Please state how many lines below include the word "French"; the reply should be the number only.

==== Available records

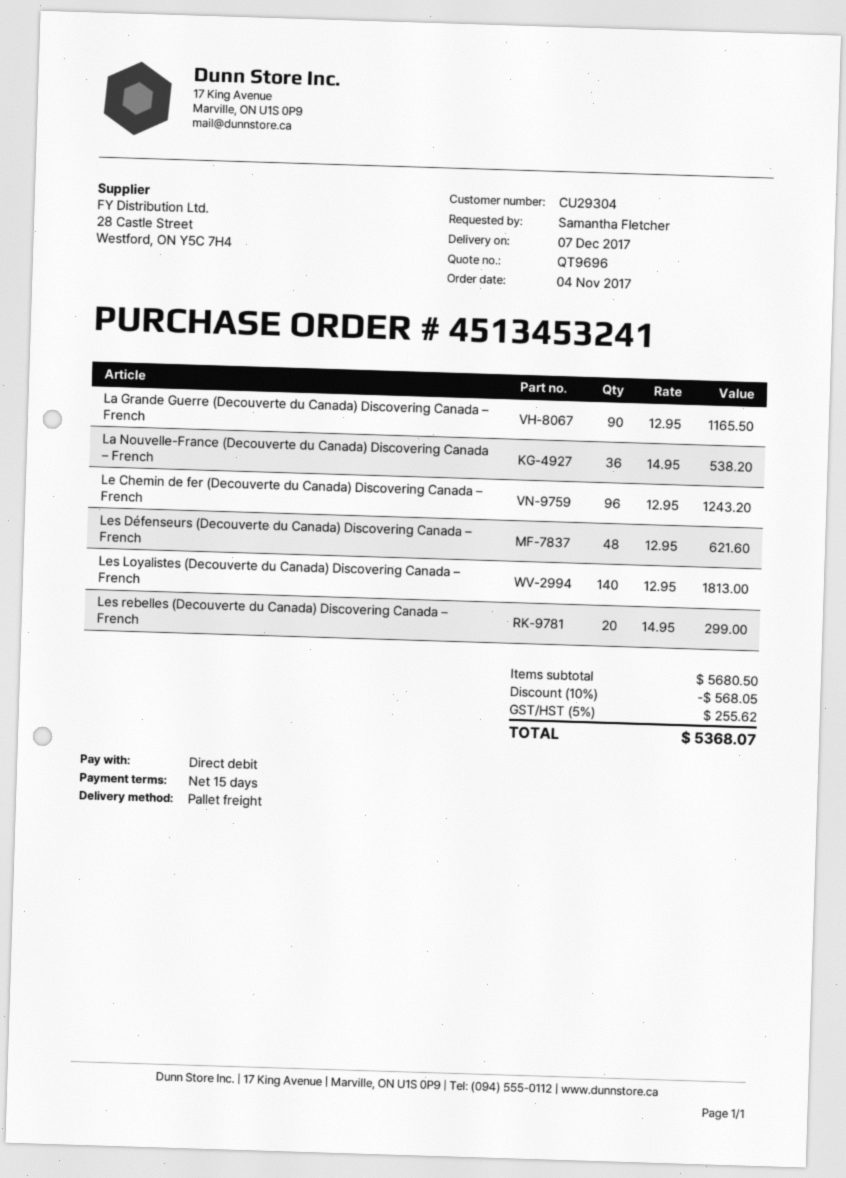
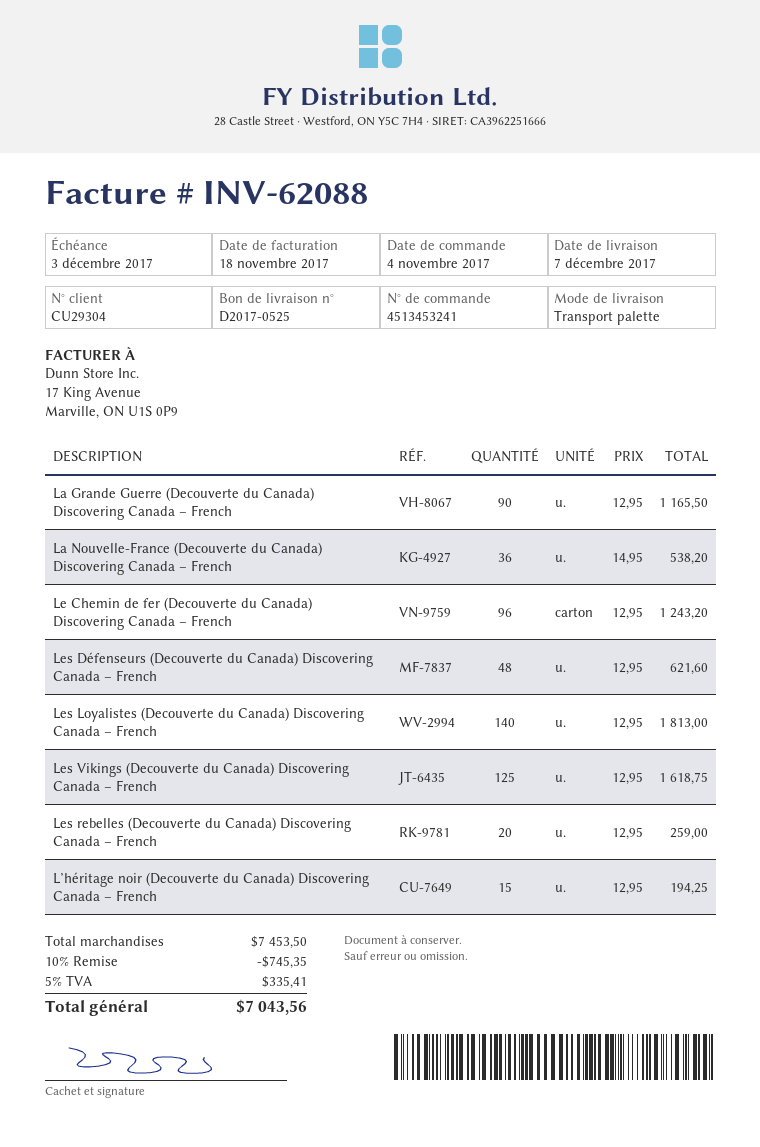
Les rebelles (Decouverte du Canada) Discovering Canada – French: 20 x 14.95 = 299.00 -> 20 x 12.95 = 259.00
Les Vikings (Decouverte du Canada) Discovering Canada – French: none -> 125 x 12.95 = 1618.75
L’héritage noir (Decouverte du Canada) Discovering Canada – French: none -> 15 x 12.95 = 194.25
subtotal: 5680.50 -> 7453.50
discount: 10% = 568.05 -> 10% = 745.35
tax: 5% = 255.62 -> 5% = 335.41
total: 5368.07 -> 7043.56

========

## Answer to the exercise:
3